[Your task]
Below are some records; find each line that carries the word "quantity" and copy it.

--- Data for the task ---

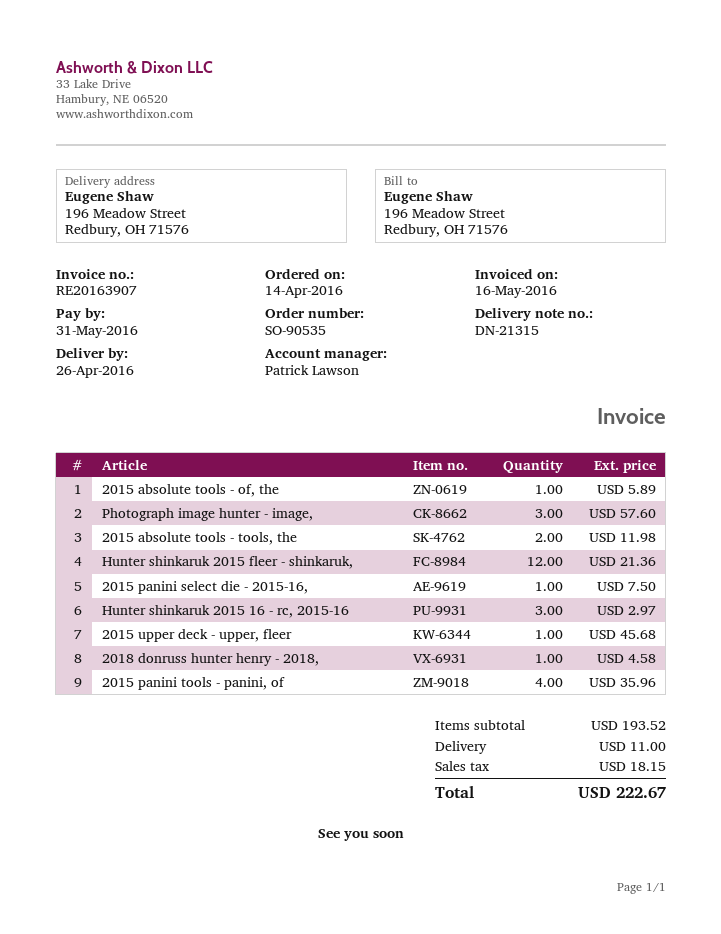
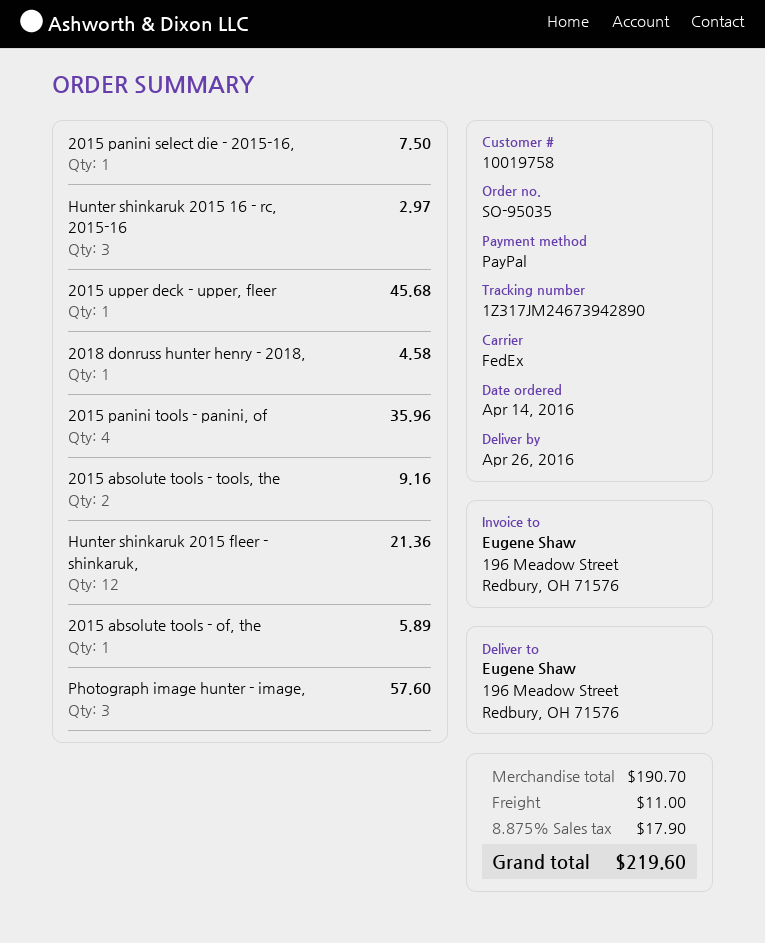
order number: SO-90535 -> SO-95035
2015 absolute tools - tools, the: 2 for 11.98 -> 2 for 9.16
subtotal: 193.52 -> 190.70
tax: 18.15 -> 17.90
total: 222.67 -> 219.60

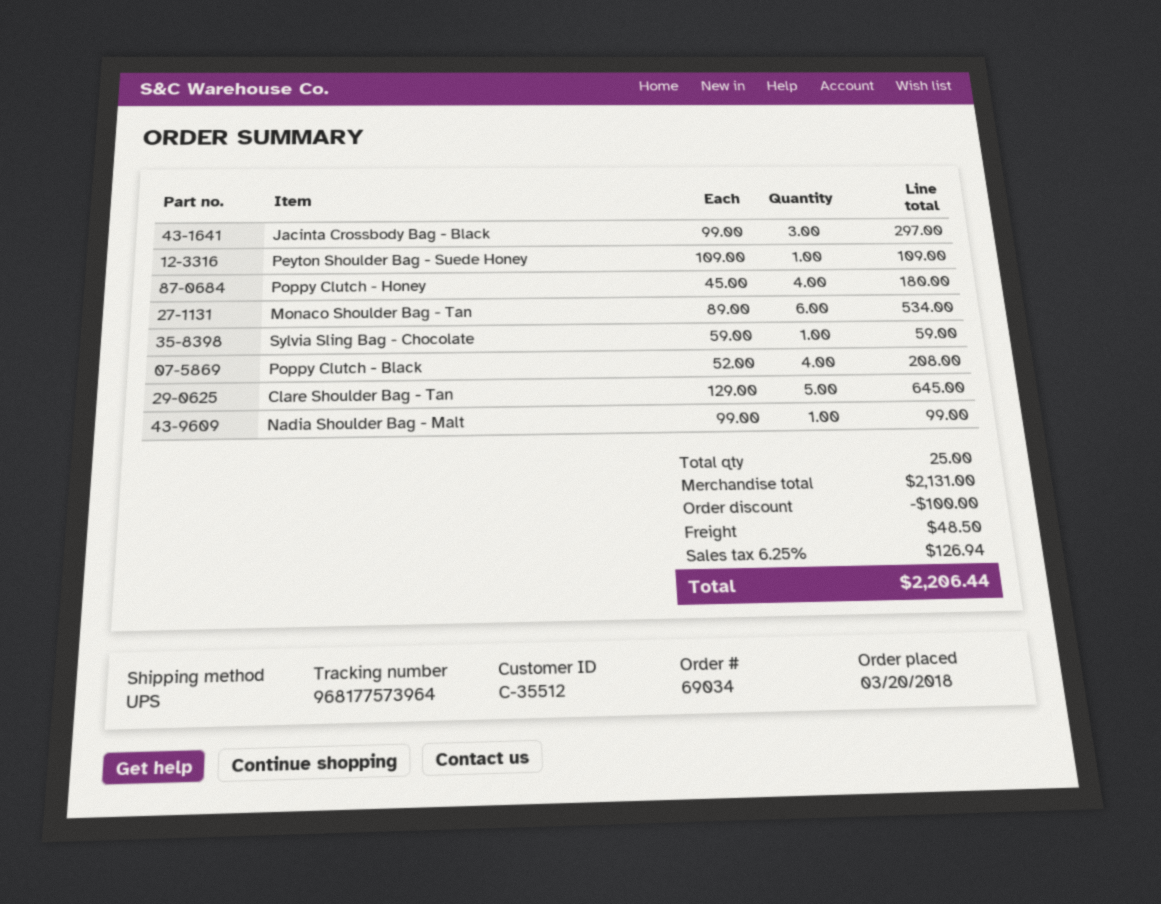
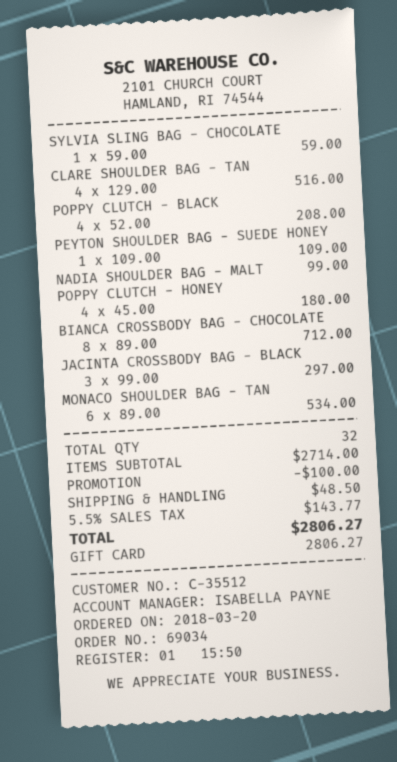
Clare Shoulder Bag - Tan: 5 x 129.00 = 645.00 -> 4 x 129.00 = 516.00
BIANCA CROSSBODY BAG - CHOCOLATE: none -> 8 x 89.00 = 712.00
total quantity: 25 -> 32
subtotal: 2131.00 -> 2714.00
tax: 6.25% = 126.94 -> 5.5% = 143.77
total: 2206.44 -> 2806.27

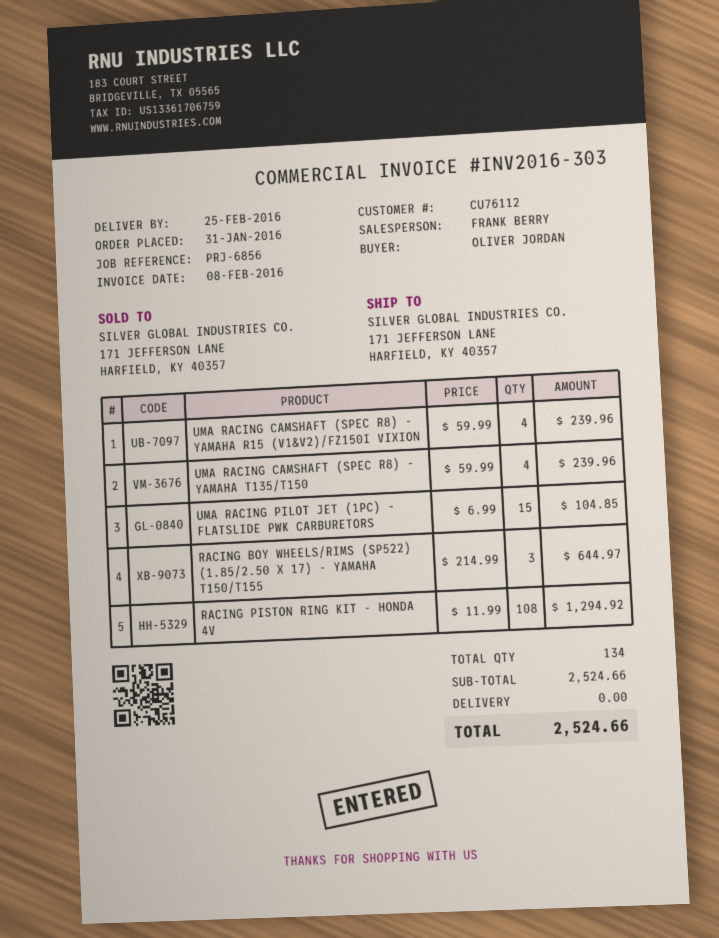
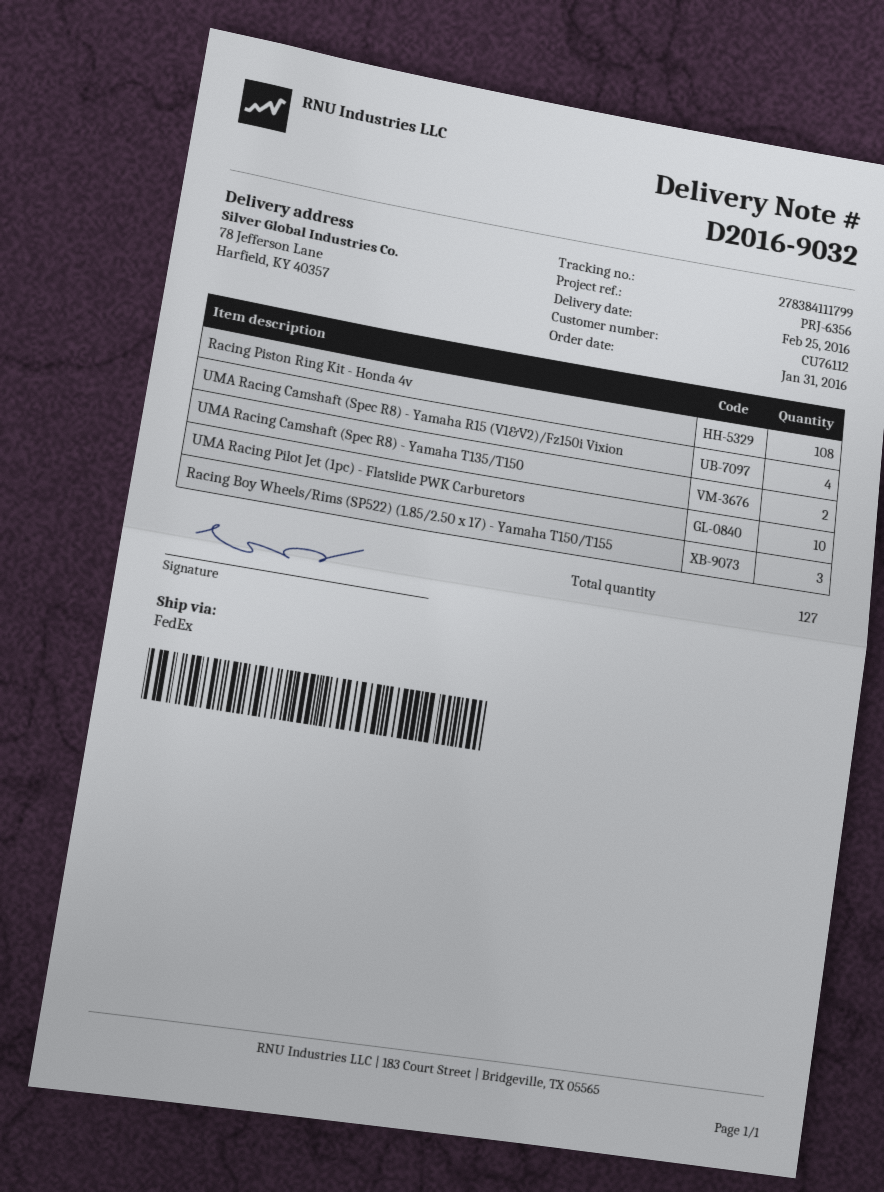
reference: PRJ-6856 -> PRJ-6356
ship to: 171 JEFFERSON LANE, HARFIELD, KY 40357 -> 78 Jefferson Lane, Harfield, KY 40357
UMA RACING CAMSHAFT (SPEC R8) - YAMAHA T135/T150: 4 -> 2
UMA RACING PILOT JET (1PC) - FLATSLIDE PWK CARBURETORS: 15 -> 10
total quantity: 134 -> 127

---

[Exercise response]
total quantity: 25 -> 32
total quantity: 134 -> 127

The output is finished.